**WHAT YOU WILL DO**
The required answer is each line in the entries below where "Clean" occurs.

**EXCERPTED RECORDS**
========================================================================
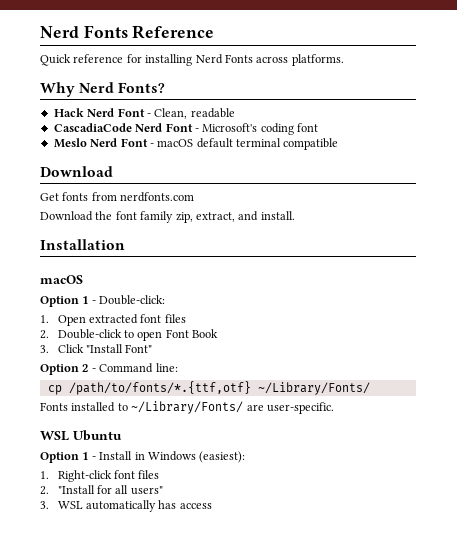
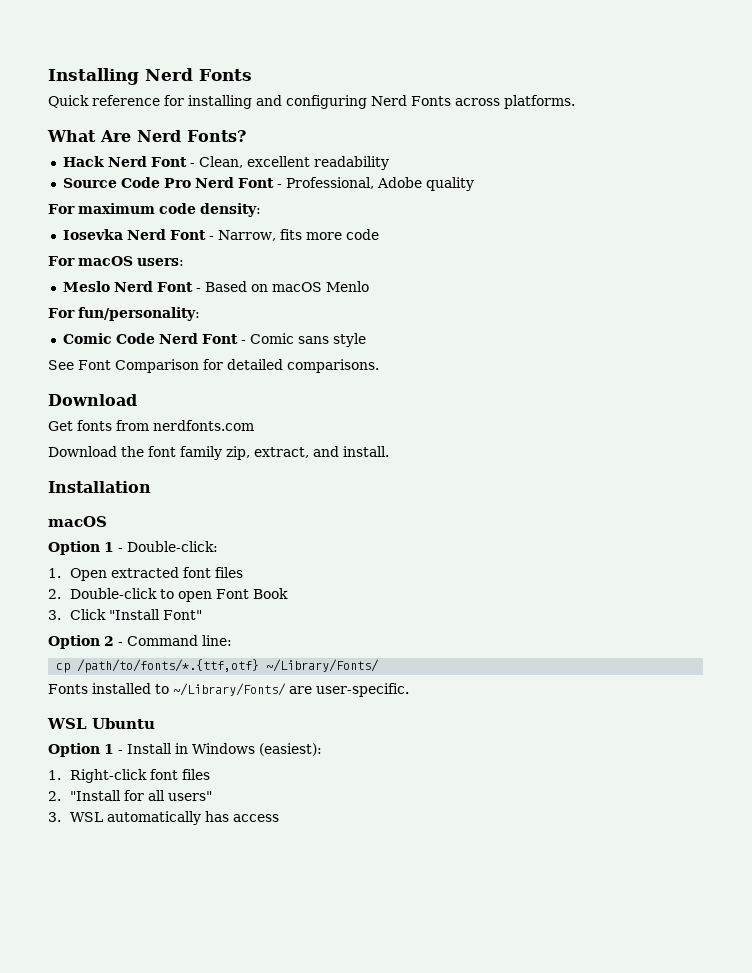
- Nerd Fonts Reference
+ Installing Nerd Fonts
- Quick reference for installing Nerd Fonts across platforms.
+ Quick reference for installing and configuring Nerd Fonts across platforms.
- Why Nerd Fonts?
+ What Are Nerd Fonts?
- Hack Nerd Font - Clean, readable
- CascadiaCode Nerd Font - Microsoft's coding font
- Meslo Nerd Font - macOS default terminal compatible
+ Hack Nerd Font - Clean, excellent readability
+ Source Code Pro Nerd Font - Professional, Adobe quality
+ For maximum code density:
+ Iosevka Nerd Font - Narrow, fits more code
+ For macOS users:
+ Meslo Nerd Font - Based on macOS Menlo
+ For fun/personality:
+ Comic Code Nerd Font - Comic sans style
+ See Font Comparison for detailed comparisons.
========================================================================
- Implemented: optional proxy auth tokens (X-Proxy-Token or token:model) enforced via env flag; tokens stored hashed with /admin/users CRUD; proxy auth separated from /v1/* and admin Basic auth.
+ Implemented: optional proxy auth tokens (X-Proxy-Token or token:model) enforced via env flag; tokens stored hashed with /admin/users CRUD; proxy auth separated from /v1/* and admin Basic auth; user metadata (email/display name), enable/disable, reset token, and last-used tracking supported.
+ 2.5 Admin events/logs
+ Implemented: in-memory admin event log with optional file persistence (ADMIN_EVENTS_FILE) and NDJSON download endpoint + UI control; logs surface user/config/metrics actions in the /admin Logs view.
========================================================================
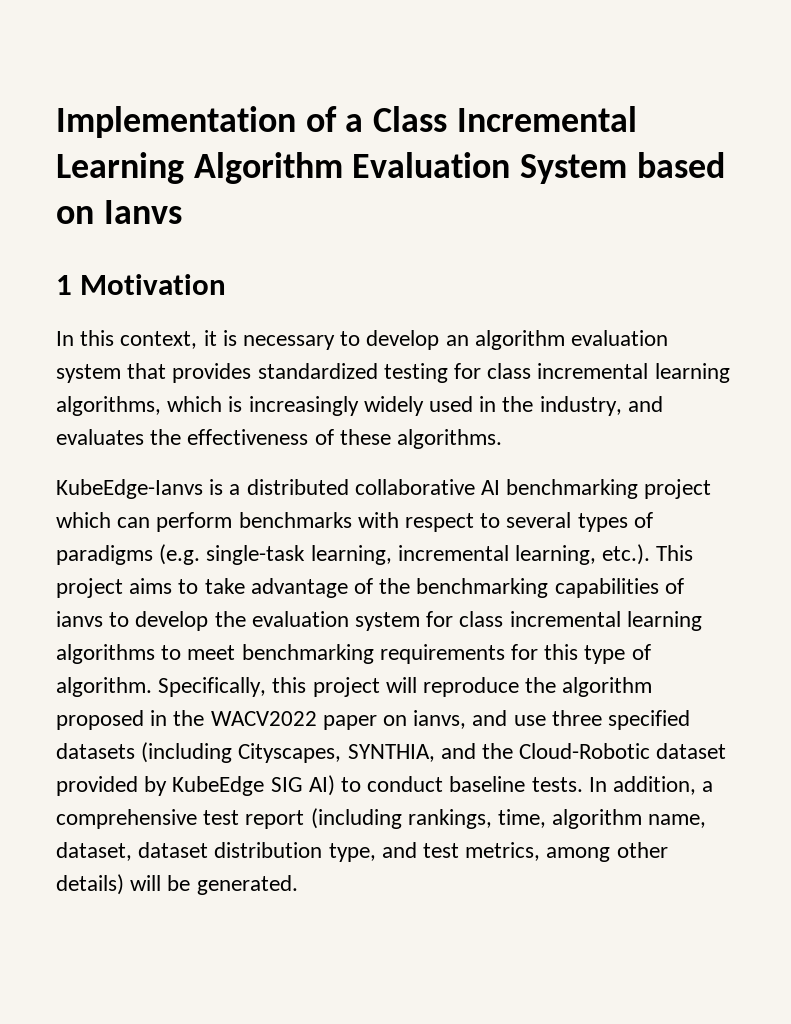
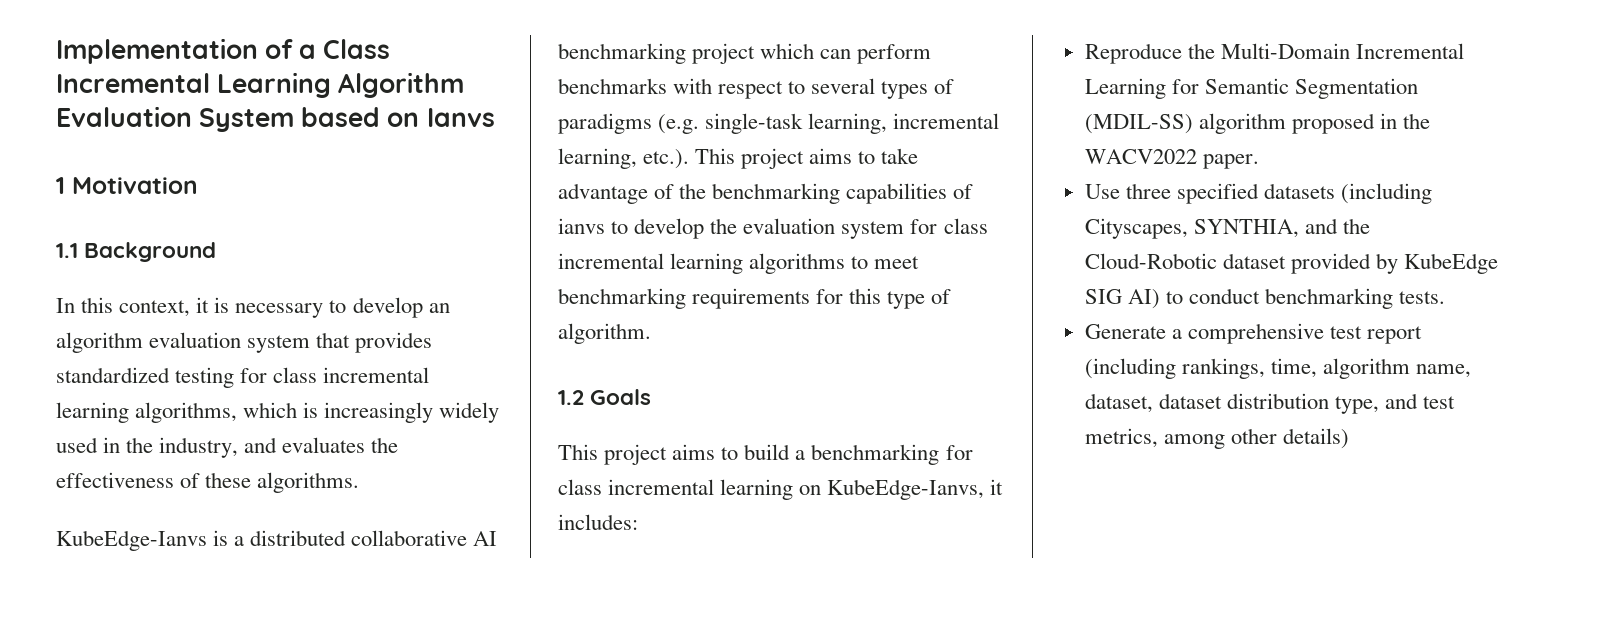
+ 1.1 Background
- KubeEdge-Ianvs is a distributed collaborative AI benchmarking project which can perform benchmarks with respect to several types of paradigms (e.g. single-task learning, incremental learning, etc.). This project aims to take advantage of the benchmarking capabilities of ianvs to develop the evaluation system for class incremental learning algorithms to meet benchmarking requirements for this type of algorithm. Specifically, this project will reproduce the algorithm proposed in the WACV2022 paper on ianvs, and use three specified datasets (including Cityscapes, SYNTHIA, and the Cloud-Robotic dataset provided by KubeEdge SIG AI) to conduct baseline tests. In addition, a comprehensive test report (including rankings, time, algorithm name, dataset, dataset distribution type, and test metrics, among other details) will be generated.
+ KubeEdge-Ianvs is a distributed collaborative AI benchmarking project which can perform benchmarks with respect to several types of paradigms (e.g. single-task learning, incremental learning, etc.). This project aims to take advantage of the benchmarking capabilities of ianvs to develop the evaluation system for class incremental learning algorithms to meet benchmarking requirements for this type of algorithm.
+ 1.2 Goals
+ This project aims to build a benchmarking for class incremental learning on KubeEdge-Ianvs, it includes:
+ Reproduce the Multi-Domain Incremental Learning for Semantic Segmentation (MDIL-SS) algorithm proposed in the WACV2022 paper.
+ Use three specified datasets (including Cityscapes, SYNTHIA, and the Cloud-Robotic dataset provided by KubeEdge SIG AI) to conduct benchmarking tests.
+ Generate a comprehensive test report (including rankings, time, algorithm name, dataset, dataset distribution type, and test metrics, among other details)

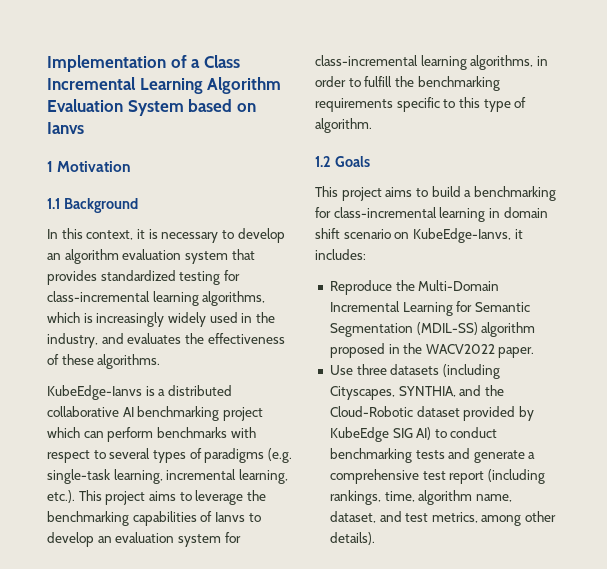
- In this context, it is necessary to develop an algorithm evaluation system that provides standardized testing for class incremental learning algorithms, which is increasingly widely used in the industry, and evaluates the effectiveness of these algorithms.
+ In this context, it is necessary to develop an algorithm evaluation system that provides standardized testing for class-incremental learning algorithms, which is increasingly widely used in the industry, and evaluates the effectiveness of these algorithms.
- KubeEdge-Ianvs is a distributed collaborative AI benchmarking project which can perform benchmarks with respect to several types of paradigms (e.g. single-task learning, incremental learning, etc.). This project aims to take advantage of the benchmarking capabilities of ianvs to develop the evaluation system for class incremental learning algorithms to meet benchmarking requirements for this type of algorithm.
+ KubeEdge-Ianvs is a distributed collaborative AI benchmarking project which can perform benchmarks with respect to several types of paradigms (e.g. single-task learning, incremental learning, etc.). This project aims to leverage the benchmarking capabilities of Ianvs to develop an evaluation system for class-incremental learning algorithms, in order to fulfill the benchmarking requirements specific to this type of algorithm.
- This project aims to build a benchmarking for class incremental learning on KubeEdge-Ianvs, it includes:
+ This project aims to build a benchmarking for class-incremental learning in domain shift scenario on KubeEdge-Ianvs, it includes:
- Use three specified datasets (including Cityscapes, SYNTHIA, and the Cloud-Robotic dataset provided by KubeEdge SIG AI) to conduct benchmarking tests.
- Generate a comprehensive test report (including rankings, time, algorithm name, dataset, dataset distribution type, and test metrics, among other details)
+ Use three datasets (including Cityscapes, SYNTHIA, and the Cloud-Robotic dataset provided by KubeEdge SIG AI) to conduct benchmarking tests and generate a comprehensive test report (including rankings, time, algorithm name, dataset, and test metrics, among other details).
========================================================================
**EXERCISE RESULT**
- Hack Nerd Font - Clean, readable
+ Hack Nerd Font - Clean, excellent readability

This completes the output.